With the US Federal Reserve battling inflation through a series of interest rate hikes, the concern now is not if, but when, a recession will hit and how long and severe it might be.
For Hong Kong-based insurers grappling with a limited government bond market - and with a preference for US corporate bonds - recession is set to be one of the major challenges to the sector going forward.
“During recent years, we and other Hong Kong insurers have been piling up triple-B or triple-B minus US corporate bonds with yields that have been pushed by choices more than anything else, in the sense that you don’t have that many choices in the market," Gregoire Picquot, chief financial officer at BNP Paribas Cardif, said from the stage.
"In a low-rate environment you still need to meet your yield targets, but the risk is still present,” he said. “So, if we have a downturn and recession – and that could be announced very soon in the US – and if we see the default rates rising in triple-B bonds it will be a double pain.

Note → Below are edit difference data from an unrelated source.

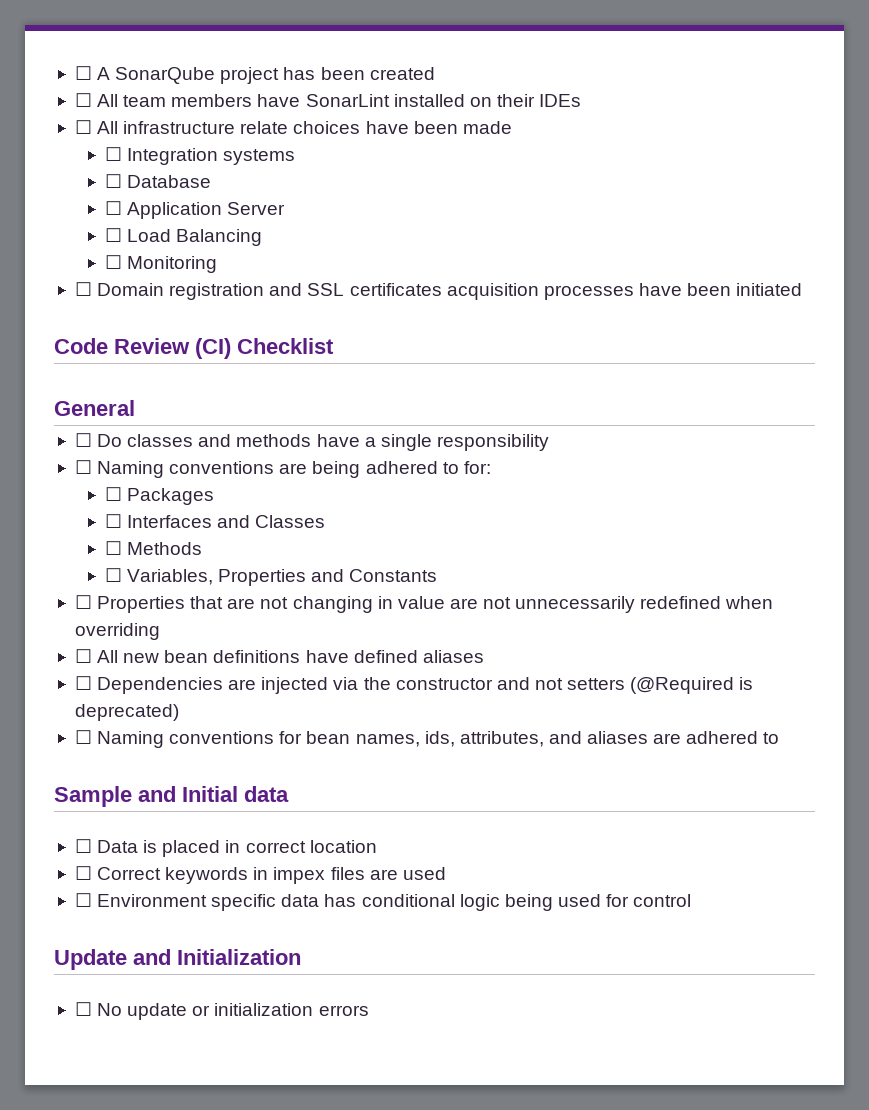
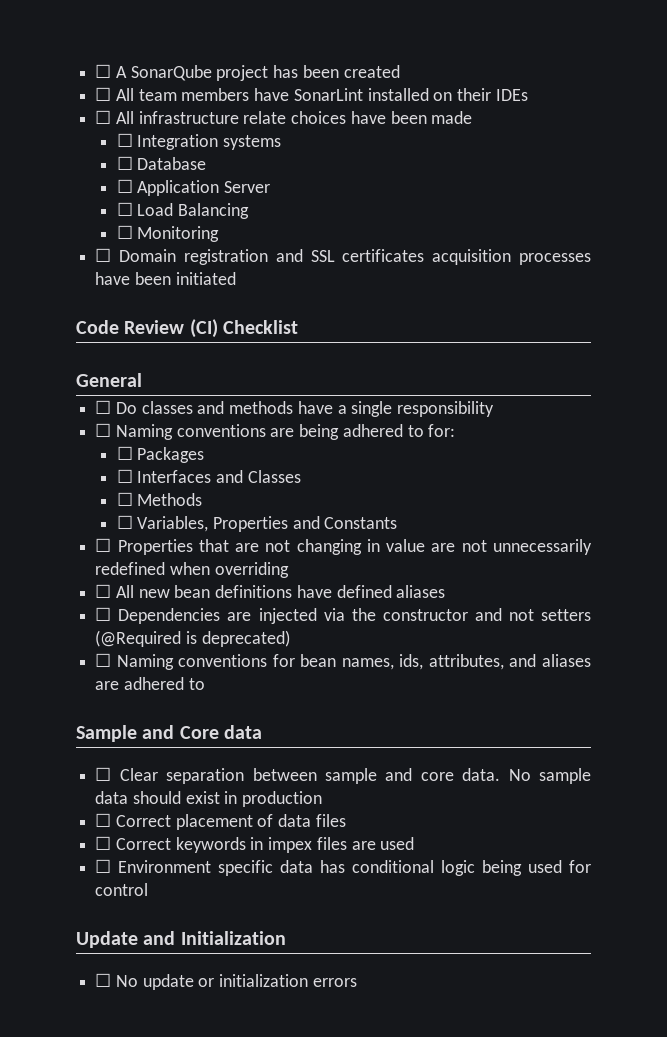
[182,786,238,802] Initial -> [179,726,219,739] Core
[97,840,377,857] Data is placed in correct location -> [119,768,591,784] [95,791,323,807] [95,813,346,830] Clear separation between sample and core data. No sample data should exist in production // ☐ Correct placement of data files

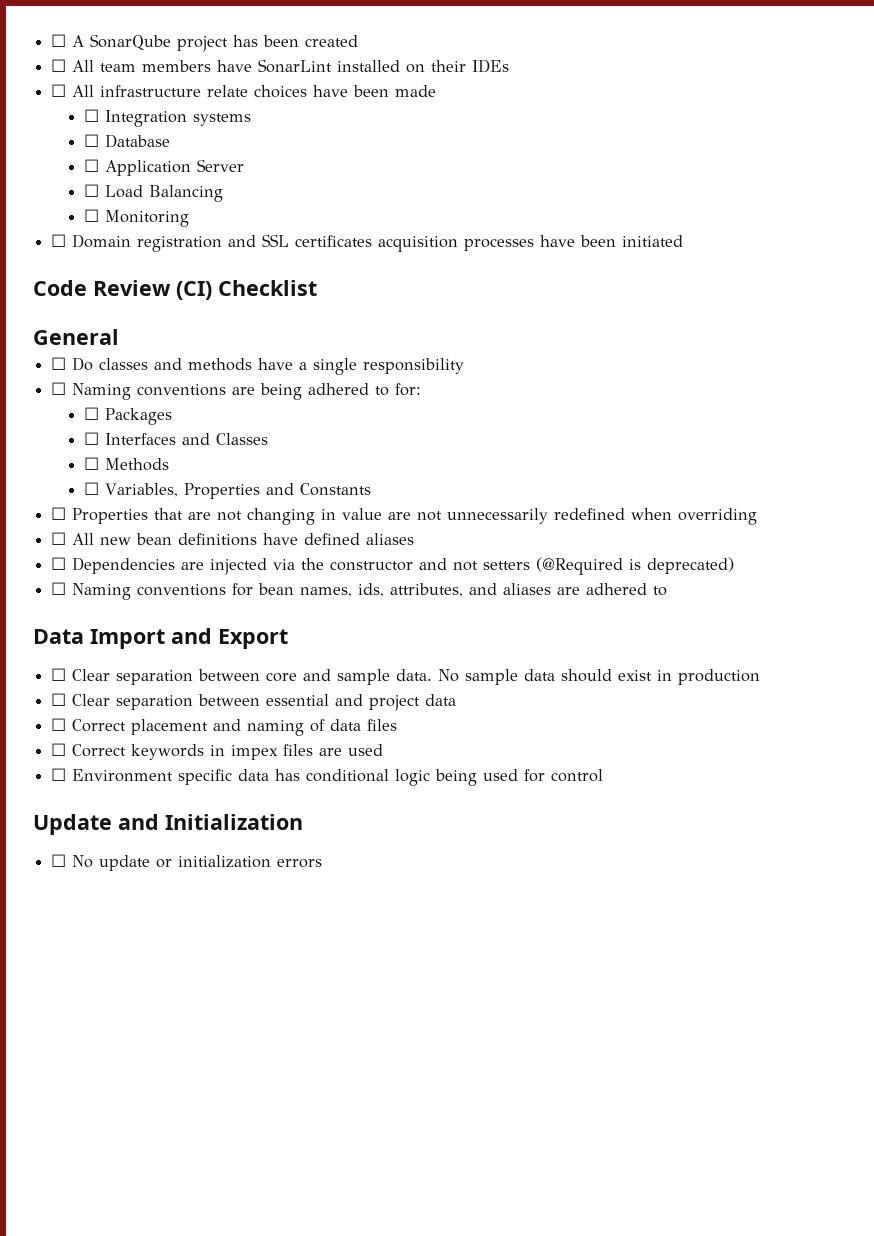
[76,725,262,742] [95,767,454,784] Sample and Core data // ☐ Clear separation between sample and core -> [33,628,288,649] [51,668,391,685] Data Import and Export // ☐ Clear separation between core and sample
(323, 799) none -> [51,693,457,711] // ☐ Clear separation between essential and project data
(253, 822) none -> [213,719,305,736] and naming

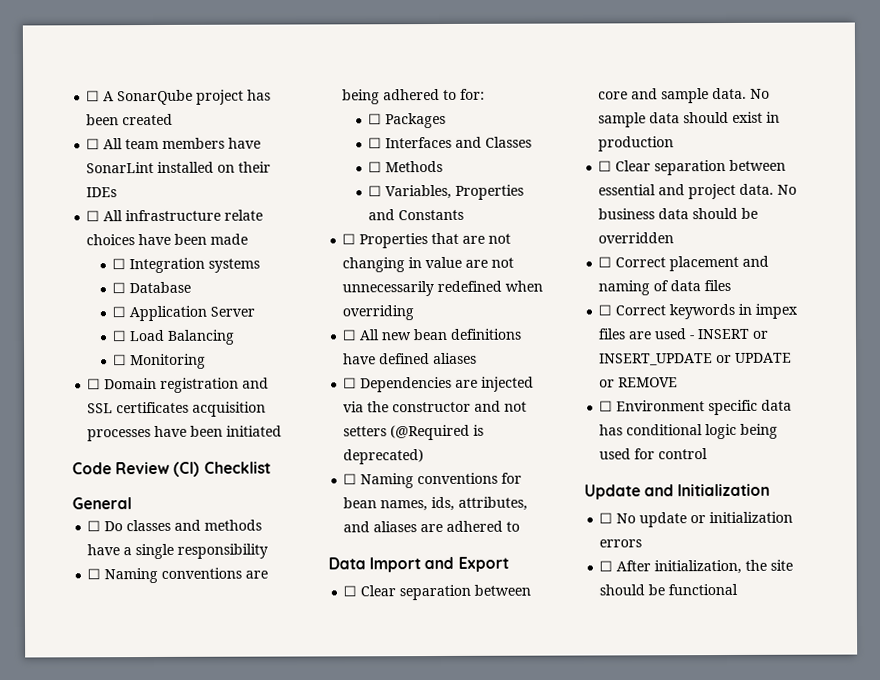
[425,694,457,706] data -> [739,183,798,195] [598,207,759,220] [598,232,675,244] data. No business data should be overridden
(384, 750) none -> [689,328,769,340] [599,352,793,366] [599,377,679,388] - INSERT or INSERT_UPDATE or UPDATE or REMOVE
(323, 863) none -> [599,559,794,575] [599,583,739,596] // ☐ After initialization, the site should be functional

"It will be a pain from a P&L (profit and loss) and mark-to-market view, and it will be a pain in terms of capital. That is something that we are very aware of and therefore very careful of in our concentration of triple-B corporate bonds,” Picquot added.
GO FOR HIGHER RATING
Courtney Wei, deputy general manager at the investment management department at China Life Insurance (Overseas) shared the view that if insurers are making new investments in US corporate bonds, they should definitely aim for a higher rating than before but at the same time still stick to their existing allocation of triple-B bonds.

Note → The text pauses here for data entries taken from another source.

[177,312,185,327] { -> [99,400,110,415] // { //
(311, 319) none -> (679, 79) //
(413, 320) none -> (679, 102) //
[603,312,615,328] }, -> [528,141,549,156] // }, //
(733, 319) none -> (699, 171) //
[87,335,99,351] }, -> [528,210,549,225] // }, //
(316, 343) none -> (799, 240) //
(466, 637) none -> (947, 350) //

With the increasing likelihood that the US will see a prolonged environment with higher interest rates, it may bring both a deeper and longer recession that will hit insurers in terms of various kinds of default or downgrade risks, according to Wei.
“We should probably look at other risky parts of our bond investments," she said.

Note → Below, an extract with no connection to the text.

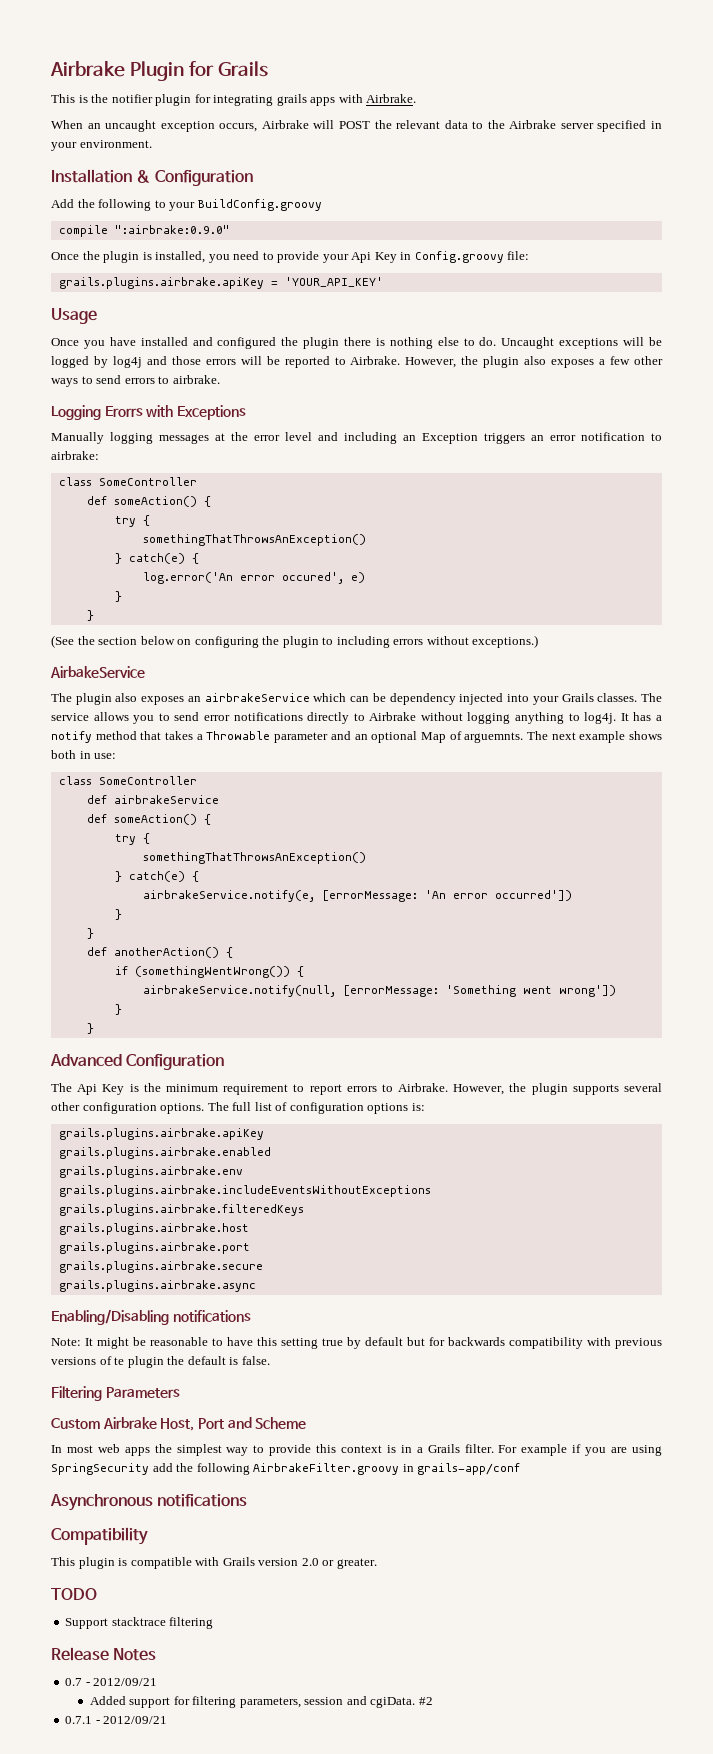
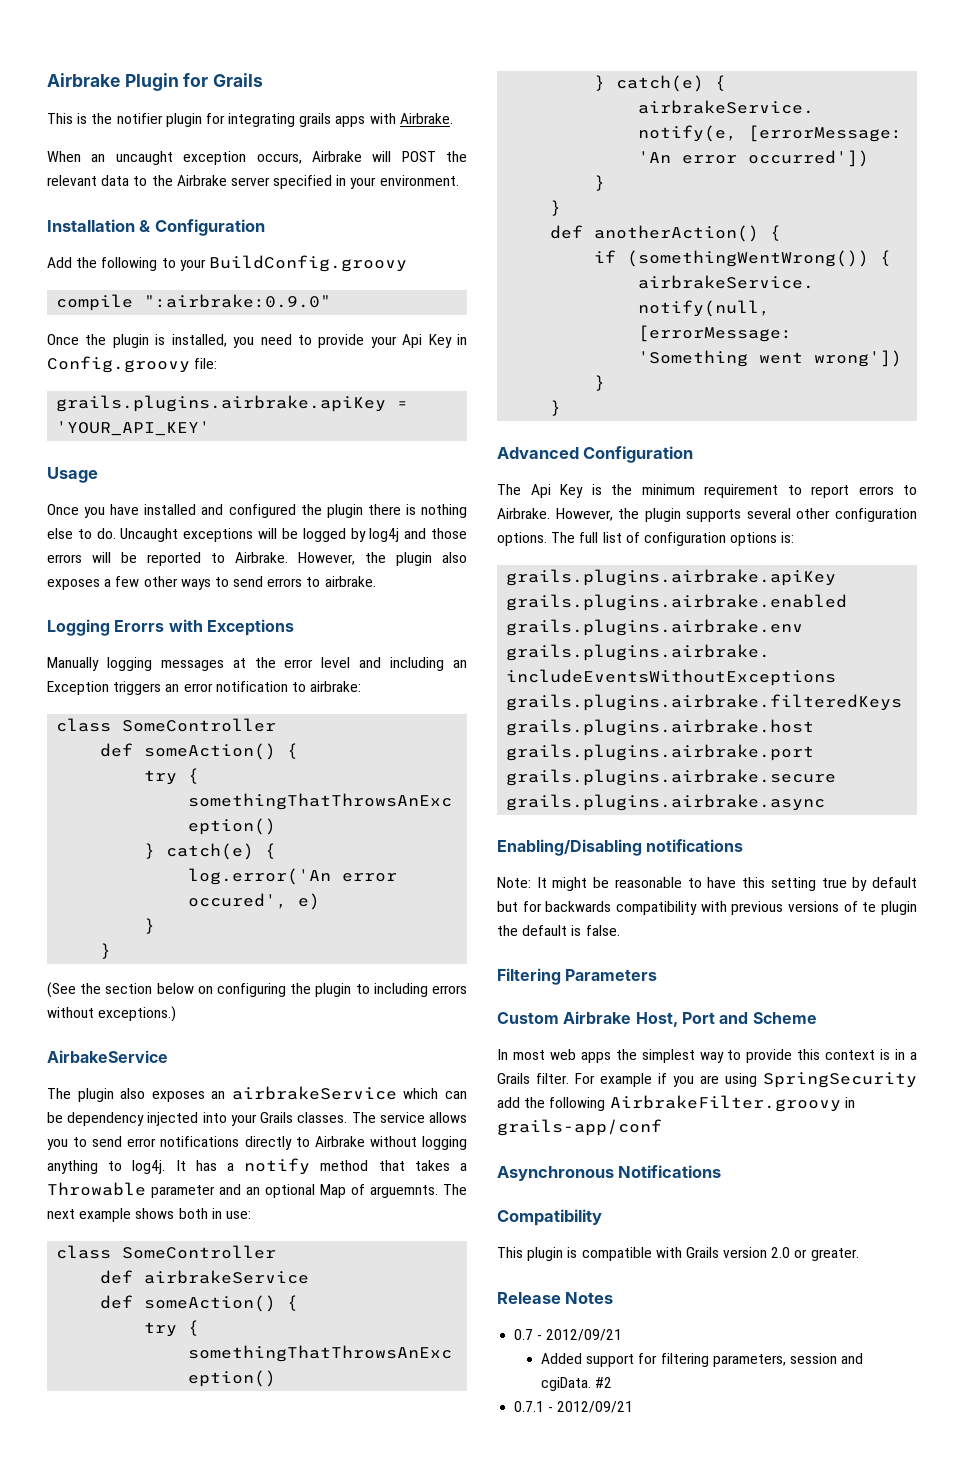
[157,1494,248,1507] notifications -> [618,1165,722,1178] Notifications
[51,1588,97,1600] [65,1617,214,1629] // TODO // Support stacktrace filtering -> (859, 1254) none

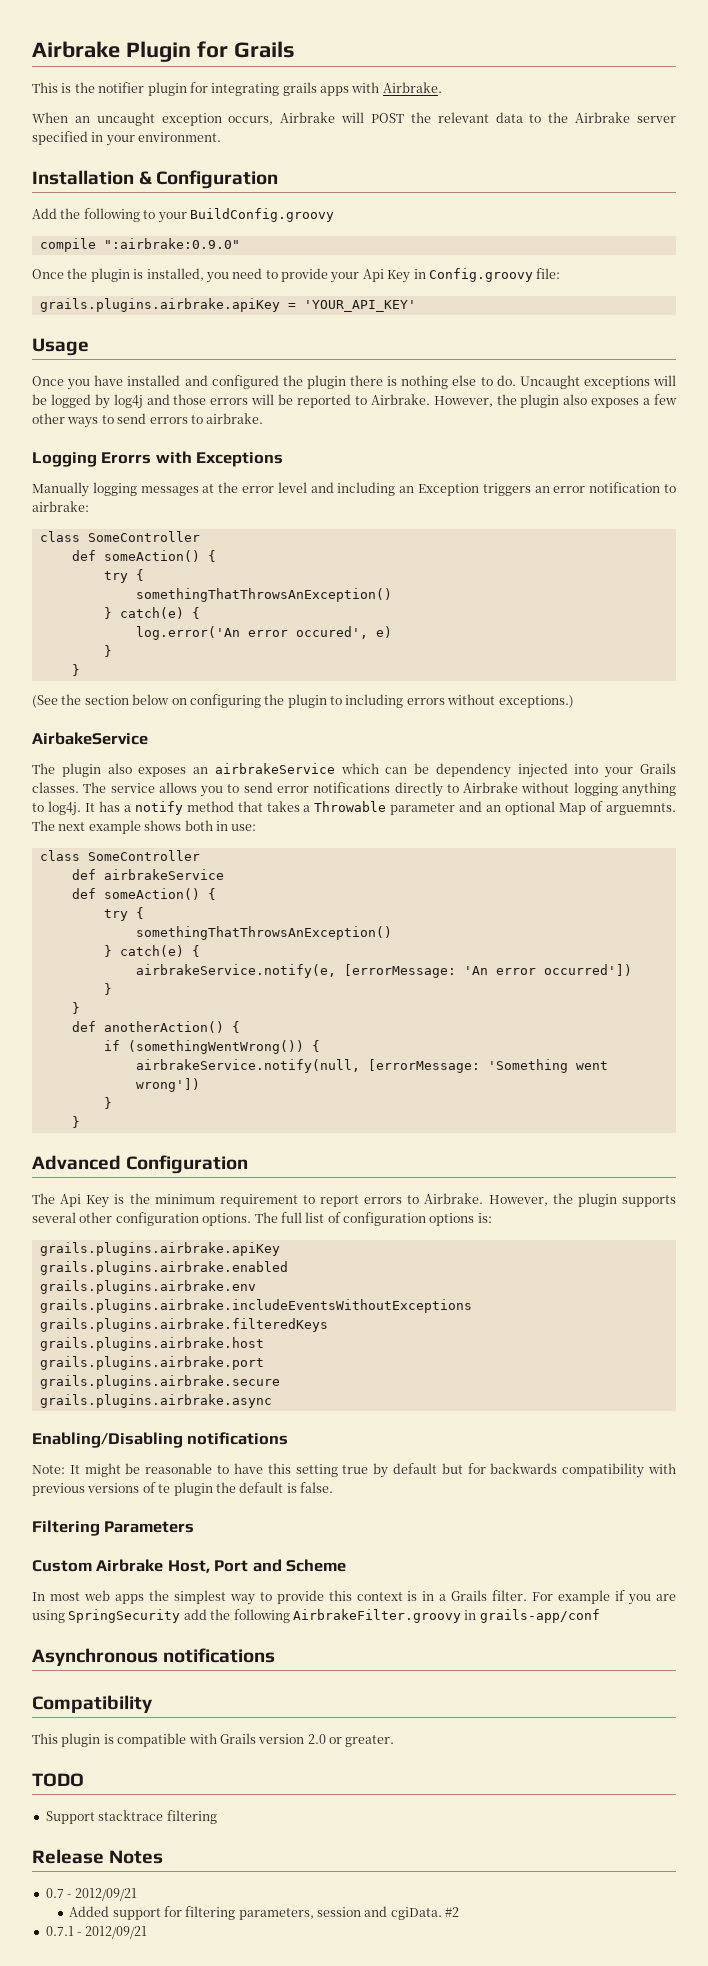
[618,1165,722,1178] Notifications -> [163,1648,276,1663] notifications
(859, 1254) none -> [32,1773,84,1787] [45,1810,217,1824] // TODO // Support stacktrace filtering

"We have other structured products where their ratings are now triple-A, but sometimes even triple-A is not even safe enough. So we should review all those exposures at this moment, and having that in the back of our minds,” she said.
Max Davies, insurance strategist at Wellington Management, pointed out that the exposure to triple-B corporate bonds has ballooned massively in the past few years - a trend that includes insurers not only given their sensitivities to high yields from a capital charge perspective but also their desire for greater yields.
“If we do have a prolonged downturn, there could be some downgrade risk from triple-B bonds to high yield which would cause a lot of insurers to be (forced) sellers due to capital charges.
"Also, with the use of matching adjustment downgrades there is a lot of sensitivity to downgrades within that framework. It is an area that will really expose the importance, once again, of active management and fundamental research so that you can avoid some of those pitfalls,” Davies said.